START WORKING DATA
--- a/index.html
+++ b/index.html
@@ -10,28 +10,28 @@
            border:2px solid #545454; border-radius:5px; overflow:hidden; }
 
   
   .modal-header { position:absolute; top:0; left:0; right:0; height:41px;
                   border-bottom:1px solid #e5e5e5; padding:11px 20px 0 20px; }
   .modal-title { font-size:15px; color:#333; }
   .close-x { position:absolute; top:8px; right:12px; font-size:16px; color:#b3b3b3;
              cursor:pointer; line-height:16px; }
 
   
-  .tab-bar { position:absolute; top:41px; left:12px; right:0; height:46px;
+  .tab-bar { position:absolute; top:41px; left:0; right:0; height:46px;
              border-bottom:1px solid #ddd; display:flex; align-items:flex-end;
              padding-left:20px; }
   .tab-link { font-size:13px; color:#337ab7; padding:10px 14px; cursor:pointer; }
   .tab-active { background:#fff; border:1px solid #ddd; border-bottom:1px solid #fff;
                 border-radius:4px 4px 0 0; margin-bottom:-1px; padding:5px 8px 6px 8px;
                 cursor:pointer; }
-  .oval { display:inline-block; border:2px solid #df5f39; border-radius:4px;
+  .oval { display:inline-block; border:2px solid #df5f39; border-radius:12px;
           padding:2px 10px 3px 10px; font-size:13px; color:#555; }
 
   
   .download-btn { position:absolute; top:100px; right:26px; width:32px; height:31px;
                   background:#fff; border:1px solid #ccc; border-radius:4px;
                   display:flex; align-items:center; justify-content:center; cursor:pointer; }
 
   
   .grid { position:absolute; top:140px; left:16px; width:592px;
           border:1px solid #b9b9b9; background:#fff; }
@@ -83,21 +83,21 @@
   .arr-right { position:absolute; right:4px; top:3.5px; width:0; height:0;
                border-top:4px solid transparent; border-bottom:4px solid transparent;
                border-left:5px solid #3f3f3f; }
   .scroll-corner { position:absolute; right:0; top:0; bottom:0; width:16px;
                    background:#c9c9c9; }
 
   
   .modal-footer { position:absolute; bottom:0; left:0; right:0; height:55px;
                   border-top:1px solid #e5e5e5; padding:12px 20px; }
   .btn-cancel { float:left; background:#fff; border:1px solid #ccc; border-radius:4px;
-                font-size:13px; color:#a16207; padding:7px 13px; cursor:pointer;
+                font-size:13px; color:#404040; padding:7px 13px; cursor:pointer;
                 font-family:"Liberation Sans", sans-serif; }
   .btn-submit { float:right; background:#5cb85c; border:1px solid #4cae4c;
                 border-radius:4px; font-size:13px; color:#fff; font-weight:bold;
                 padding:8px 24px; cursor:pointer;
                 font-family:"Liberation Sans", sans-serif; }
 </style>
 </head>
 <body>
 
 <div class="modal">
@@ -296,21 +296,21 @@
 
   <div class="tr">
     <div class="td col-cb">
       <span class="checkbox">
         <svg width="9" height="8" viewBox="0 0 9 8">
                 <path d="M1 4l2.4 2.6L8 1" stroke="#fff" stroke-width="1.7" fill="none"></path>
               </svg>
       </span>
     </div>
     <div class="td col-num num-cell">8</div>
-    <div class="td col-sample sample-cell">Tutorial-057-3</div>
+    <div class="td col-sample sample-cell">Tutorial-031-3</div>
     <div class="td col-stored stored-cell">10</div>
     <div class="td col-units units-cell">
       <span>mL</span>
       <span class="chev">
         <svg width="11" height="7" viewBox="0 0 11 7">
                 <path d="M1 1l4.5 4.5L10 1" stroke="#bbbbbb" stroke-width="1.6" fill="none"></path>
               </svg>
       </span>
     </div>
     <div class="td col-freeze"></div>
END WORKING DATA
# WHAT THE EXERCISE ASKS
Retype word for word everything in the listing above from the line that holds "border-left:5px solid #3f3f3f;" down to the line that holds "float:left; background:#fff; border:1px". Keep both end lines and leave out the rest.

# RESPONSE
                border-left:5px solid #3f3f3f; }
   .scroll-corner { position:absolute; right:0; top:0; bottom:0; width:16px;
                    background:#c9c9c9; }
 
   
   .modal-footer { position:absolute; bottom:0; left:0; right:0; height:55px;
                   border-top:1px solid #e5e5e5; padding:12px 20px; }
   .btn-cancel { float:left; background:#fff; border:1px solid #ccc; border-radius:4px;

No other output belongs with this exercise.